■ Input:
== Segment start ==

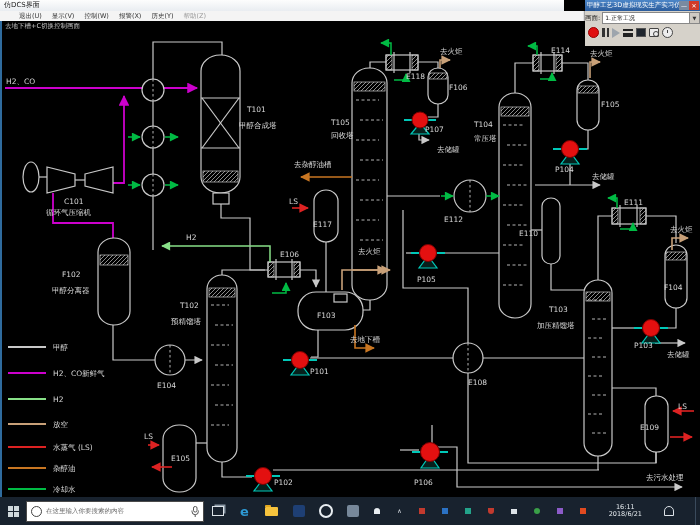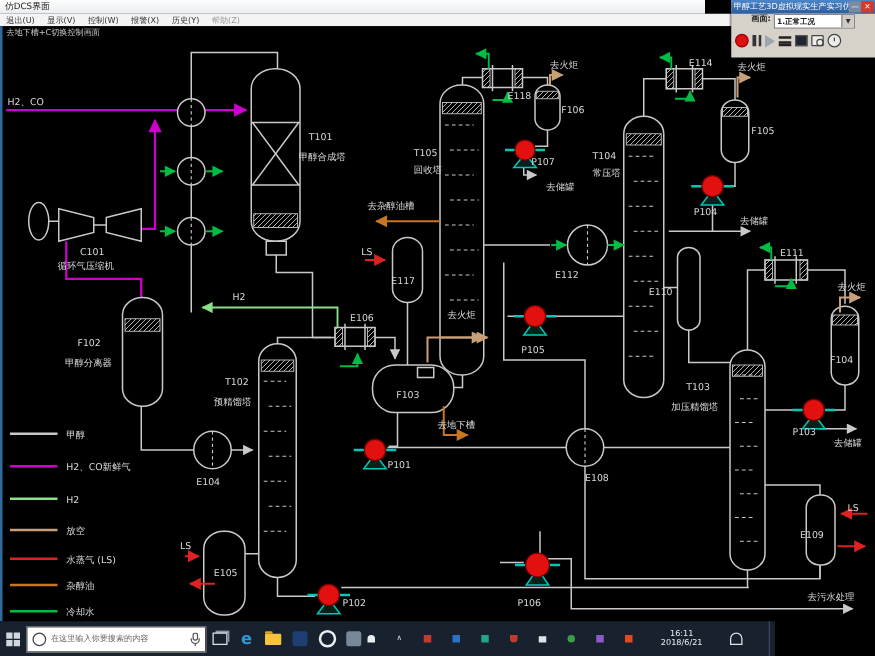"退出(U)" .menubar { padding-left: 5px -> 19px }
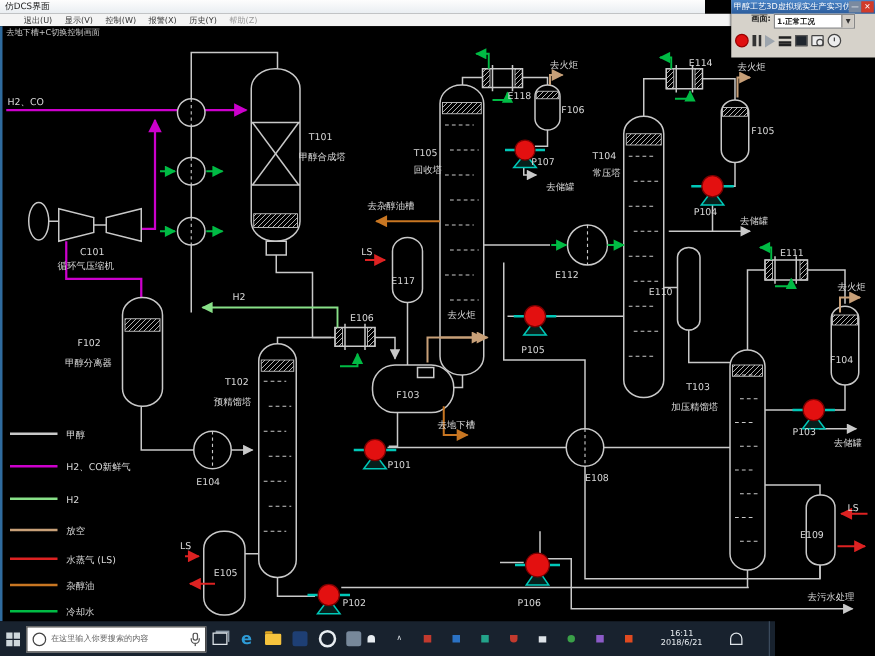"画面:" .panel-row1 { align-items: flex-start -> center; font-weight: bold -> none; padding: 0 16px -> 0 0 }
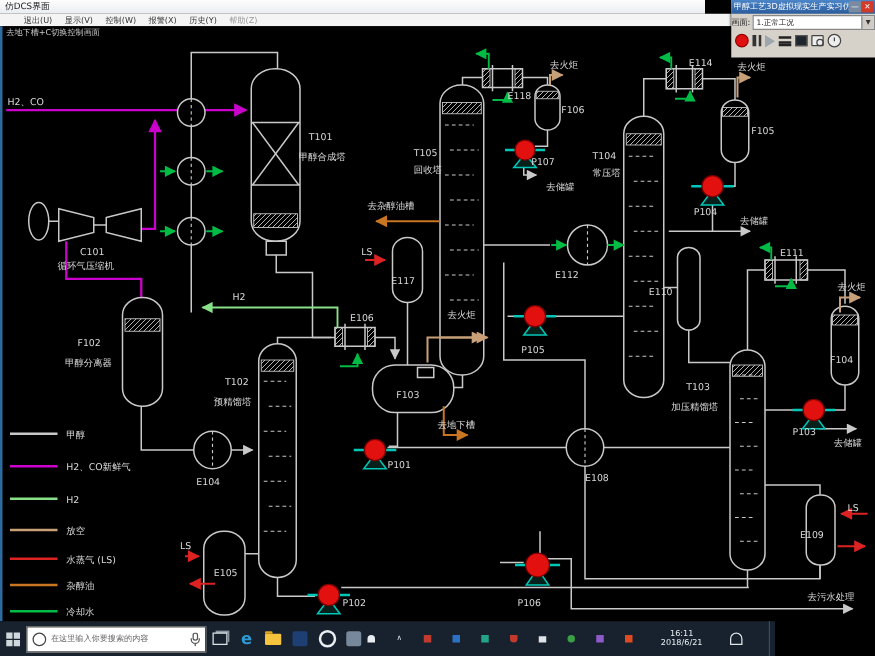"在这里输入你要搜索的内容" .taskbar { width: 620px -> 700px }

== Segment end ==
== Segment start ==

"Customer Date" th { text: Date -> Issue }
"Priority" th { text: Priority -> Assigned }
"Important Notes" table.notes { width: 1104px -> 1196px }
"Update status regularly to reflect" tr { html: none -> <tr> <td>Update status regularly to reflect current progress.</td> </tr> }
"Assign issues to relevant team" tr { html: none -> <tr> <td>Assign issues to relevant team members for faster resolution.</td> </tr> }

== Segment end ==

■ What is being asked: In the records above, find the line with "-> <tr> <td>Update"; write out exactly that line and each one after it, stopping after the line with "-> <tr> <td>Assign".

■ Response:
"Update status regularly to reflect" tr { html: none -> <tr> <td>Update status regularly to reflect current progress.</td> </tr> }
"Assign issues to relevant team" tr { html: none -> <tr> <td>Assign issues to relevant team members for faster resolution.</td> </tr> }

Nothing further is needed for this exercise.